6
Yorum
35
Beğeni
5,0
Puan
2898
Okunma

çatal ağızlar zehir damlatan zulüm
ellerin vebali sürülmüş yüzlere
toprağa yatırılmış beyaz papatyalar
şah damarlara dayanmaz kılıç
alnımızda melal çiçekleri
kalmadı sendeleyen yüreklerin sersem mecali...

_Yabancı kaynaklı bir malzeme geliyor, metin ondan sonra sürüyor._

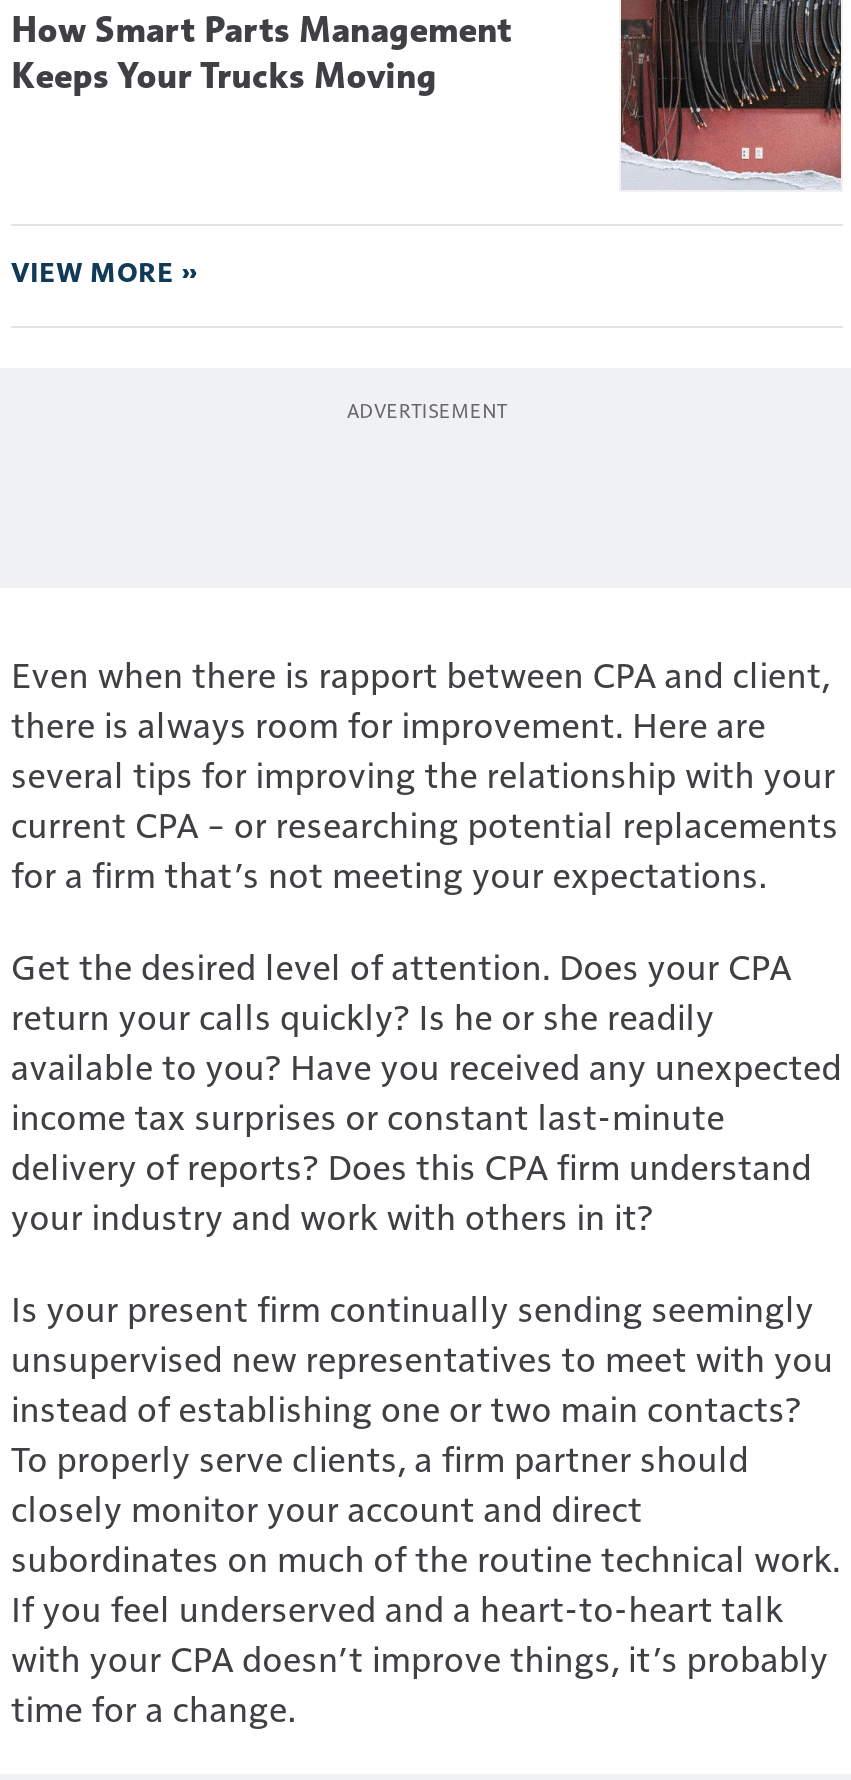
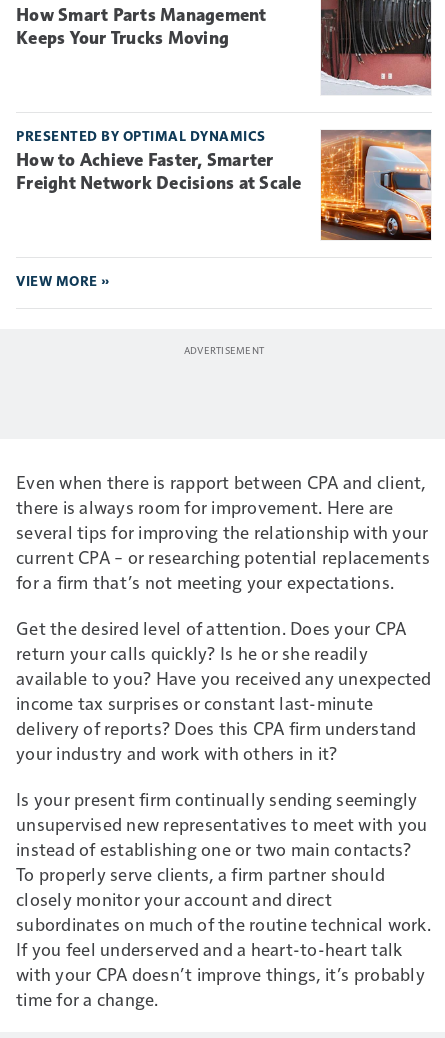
none -> [16,127,432,241] [image] | PRESENTED BY OPTIMAL DYNAMICS | How to Achieve Faster, Smarter | Freight Network Decisions at Scale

vurma sararan yanımızdan vurma
ötelenmiş düşlerin ardına düş(ür)me
atma harına cehennemin
karabasan olup yağma uykulu düşlere
budama s/aklımızda saklı kalmış masumiyeti
harmanlama akıl oyunlarıyla erincimizi
bilirim
gölge düşmez tövbe duvarlarına
karaborsa zaten nerde bir güzel varsa
s a k ı n
vebalı ellerle sınama semavî duaları
sırtımızda çıban olduğun yeter
sönmesin dergâhımın mistik çerağı
sar(s)masın u’mutları kefenler hiç
gökkuşağı ateş-i kor sırat gibi
gökyüzüne set kurduğunuz yeter
kanamasın ellerin nasırları
anaların yazmasında gülsün çocuklar
vurmasın desiseli kurşunlar
gülleri, gülüşleri
gamzeli yanakları
masmavi gök kubbeye d’ar gelmesin yedi renk
dokunma emperyal gülüşünle artık
ki gülüşünle kül olduğumuz yeter
siz ki zalimin elinde zulüm
biz ki tufan olur yıkarız o mah-ı devranı
korkma çocuk, kaygı duyma
ateş olur eritiriz yine o dağları
varsın zaman karanlık gece olsun ne çıkar
zifiri karanlığın darında har olur, yakarız deniz fenerlerini
aşkın bağı harman yeri nasıl olsa
ki harımız nar çiçekleri…
varsın zaman karanlık olsun ne çıkar
biz yine gölge bulur
güneşle çiçek açar
yıldız tozları dökeriz düşlerimize
varsın gece karanlık olsun
ne çıkar
…
Resim- tasarım ve şiir :
- nitera-
5.0
100% (27)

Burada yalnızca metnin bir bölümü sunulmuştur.